- **Front-end code change data**
········

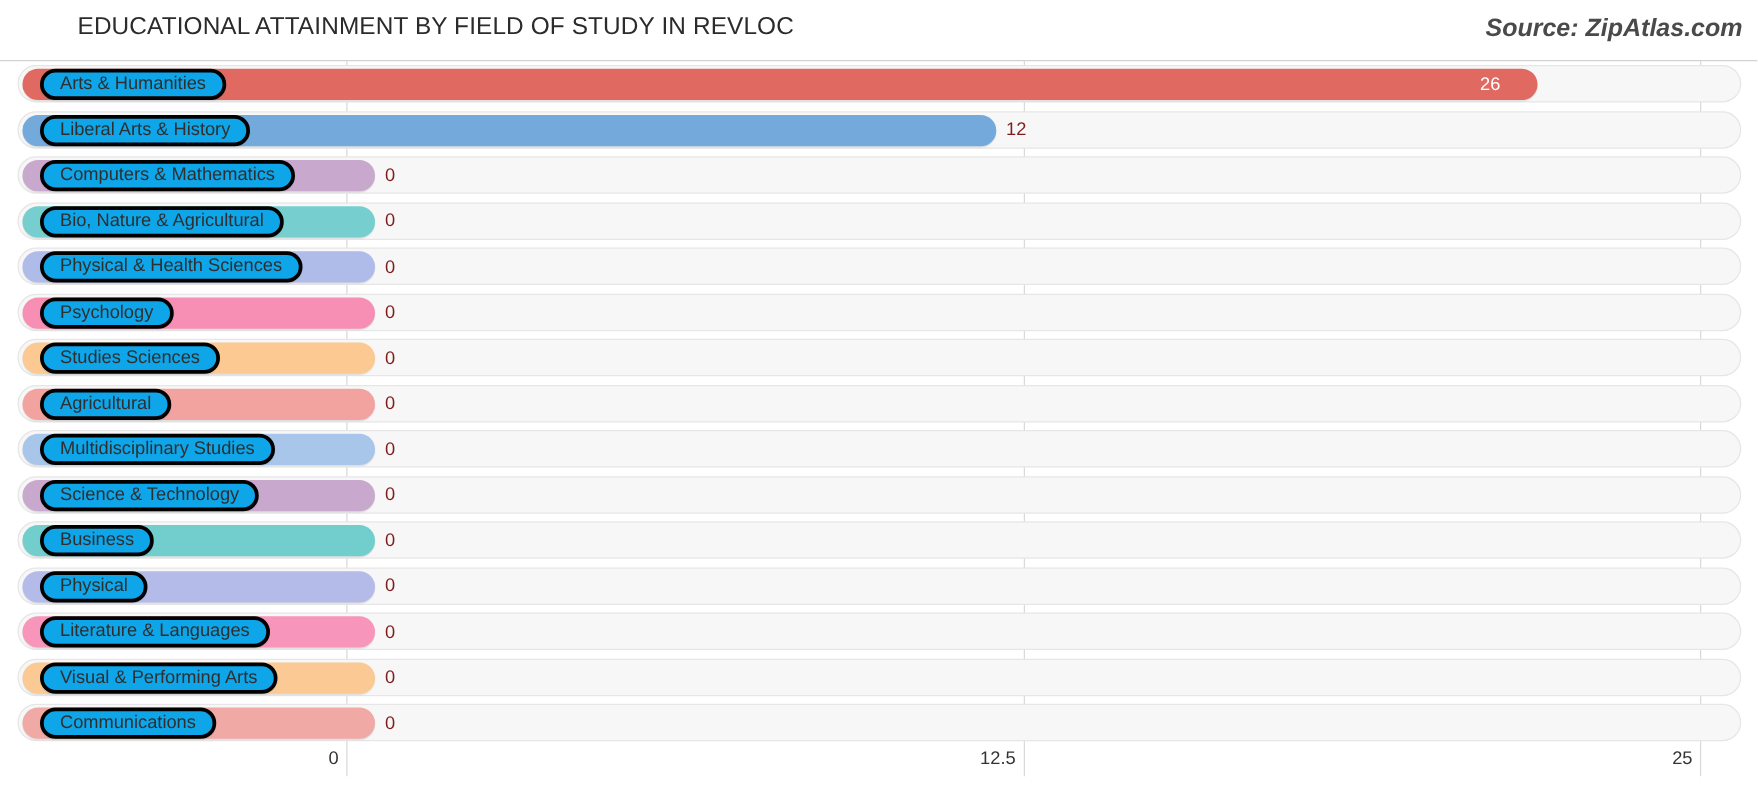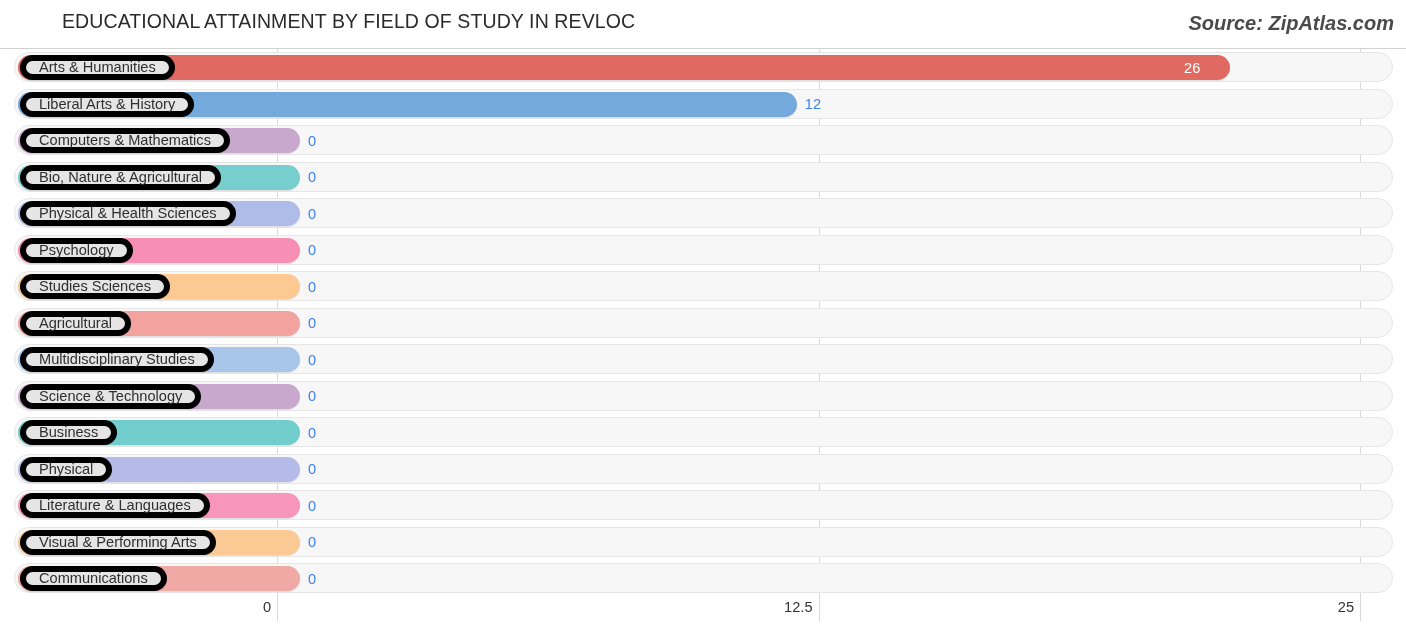--- a/index.html
+++ b/index.html
@@ -98,11 +98,11 @@
 
   .label-pill {
     position: absolute;
-    left: 20px;
+    left: 32px;
     top: 6px;
     height: 25px;
-    background: #e5e5e5;
-    border: 6px solid #000000;
+    background: #0ea5e9;
+    border: 3px solid #000000;
     border-radius: 13px;
     display: flex;
     align-items: center;

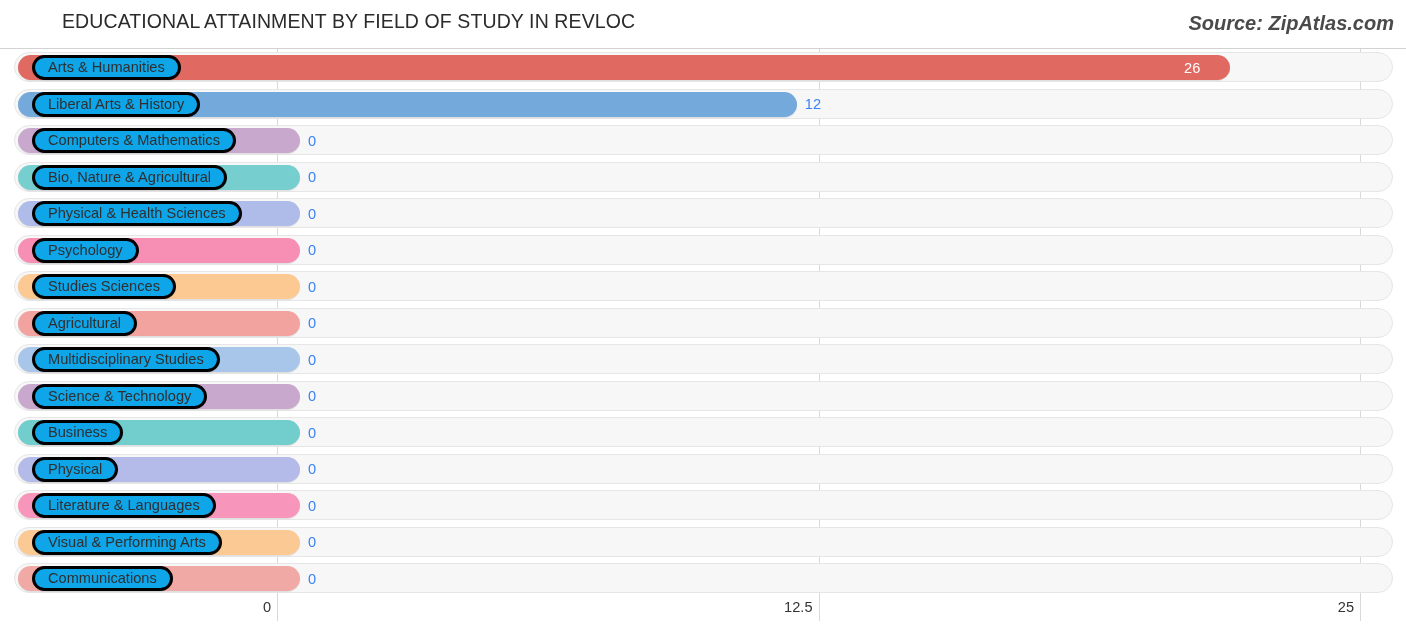--- a/index.html
+++ b/index.html
@@ -123,7 +123,7 @@
     display: flex;
     align-items: center;
     font-size: 14.6px;
-    color: #3b82f6;
+    color: #7f1d1d;
     white-space: nowrap;
   }
   .val-in {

········

- **Work instruction**
Return all records exactly; no pictures.

- **Response**
--- a/index.html
+++ b/index.html
@@ -98,11 +98,11 @@
 
   .label-pill {
     position: absolute;
-    left: 20px;
+    left: 32px;
     top: 6px;
     height: 25px;
-    background: #e5e5e5;
-    border: 6px solid #000000;
+    background: #0ea5e9;
+    border: 3px solid #000000;
     border-radius: 13px;
     display: flex;
     align-items: center;

--- a/index.html
+++ b/index.html
@@ -123,7 +123,7 @@
     display: flex;
     align-items: center;
     font-size: 14.6px;
-    color: #3b82f6;
+    color: #7f1d1d;
     white-space: nowrap;
   }
   .val-in {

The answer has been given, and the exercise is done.